Report every line of the records that includes the word "chart".

[Opening Records for this exercise section]

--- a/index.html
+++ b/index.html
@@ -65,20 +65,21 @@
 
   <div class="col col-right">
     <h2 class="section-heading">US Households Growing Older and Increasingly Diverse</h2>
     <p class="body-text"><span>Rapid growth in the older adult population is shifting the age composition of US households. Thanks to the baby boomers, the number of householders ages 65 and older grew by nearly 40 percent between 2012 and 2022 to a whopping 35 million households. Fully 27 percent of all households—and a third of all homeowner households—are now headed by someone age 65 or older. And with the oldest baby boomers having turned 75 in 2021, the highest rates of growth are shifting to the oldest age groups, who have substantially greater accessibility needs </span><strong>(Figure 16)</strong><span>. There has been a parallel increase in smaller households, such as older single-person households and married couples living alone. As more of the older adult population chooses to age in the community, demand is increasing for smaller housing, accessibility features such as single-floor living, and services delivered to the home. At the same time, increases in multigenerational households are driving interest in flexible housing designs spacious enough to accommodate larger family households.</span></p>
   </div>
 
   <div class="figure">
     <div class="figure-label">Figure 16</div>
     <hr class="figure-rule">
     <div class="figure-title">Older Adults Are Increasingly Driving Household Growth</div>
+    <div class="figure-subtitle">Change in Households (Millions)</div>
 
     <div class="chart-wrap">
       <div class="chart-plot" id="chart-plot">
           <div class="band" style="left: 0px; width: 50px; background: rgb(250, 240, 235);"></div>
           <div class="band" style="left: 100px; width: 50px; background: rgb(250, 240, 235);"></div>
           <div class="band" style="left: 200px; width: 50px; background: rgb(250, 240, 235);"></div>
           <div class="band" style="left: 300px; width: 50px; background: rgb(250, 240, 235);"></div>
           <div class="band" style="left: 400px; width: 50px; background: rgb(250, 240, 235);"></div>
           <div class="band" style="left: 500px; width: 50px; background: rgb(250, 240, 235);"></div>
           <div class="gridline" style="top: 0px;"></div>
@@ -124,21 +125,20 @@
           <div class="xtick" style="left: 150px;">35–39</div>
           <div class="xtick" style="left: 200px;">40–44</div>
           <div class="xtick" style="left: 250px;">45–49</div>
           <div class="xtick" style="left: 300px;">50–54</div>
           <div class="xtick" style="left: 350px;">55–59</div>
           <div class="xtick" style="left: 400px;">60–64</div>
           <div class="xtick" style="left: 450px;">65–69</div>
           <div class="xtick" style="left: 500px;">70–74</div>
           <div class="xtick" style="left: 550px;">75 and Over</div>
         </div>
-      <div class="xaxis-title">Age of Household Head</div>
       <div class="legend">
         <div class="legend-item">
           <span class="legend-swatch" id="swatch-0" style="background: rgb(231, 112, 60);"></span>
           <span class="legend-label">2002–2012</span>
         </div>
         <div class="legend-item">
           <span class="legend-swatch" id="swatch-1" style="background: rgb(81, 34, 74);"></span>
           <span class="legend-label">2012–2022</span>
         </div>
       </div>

[Closing Records for this exercise section]

▸ Exercise output:
     <div class="chart-wrap">
       <div class="chart-plot" id="chart-plot">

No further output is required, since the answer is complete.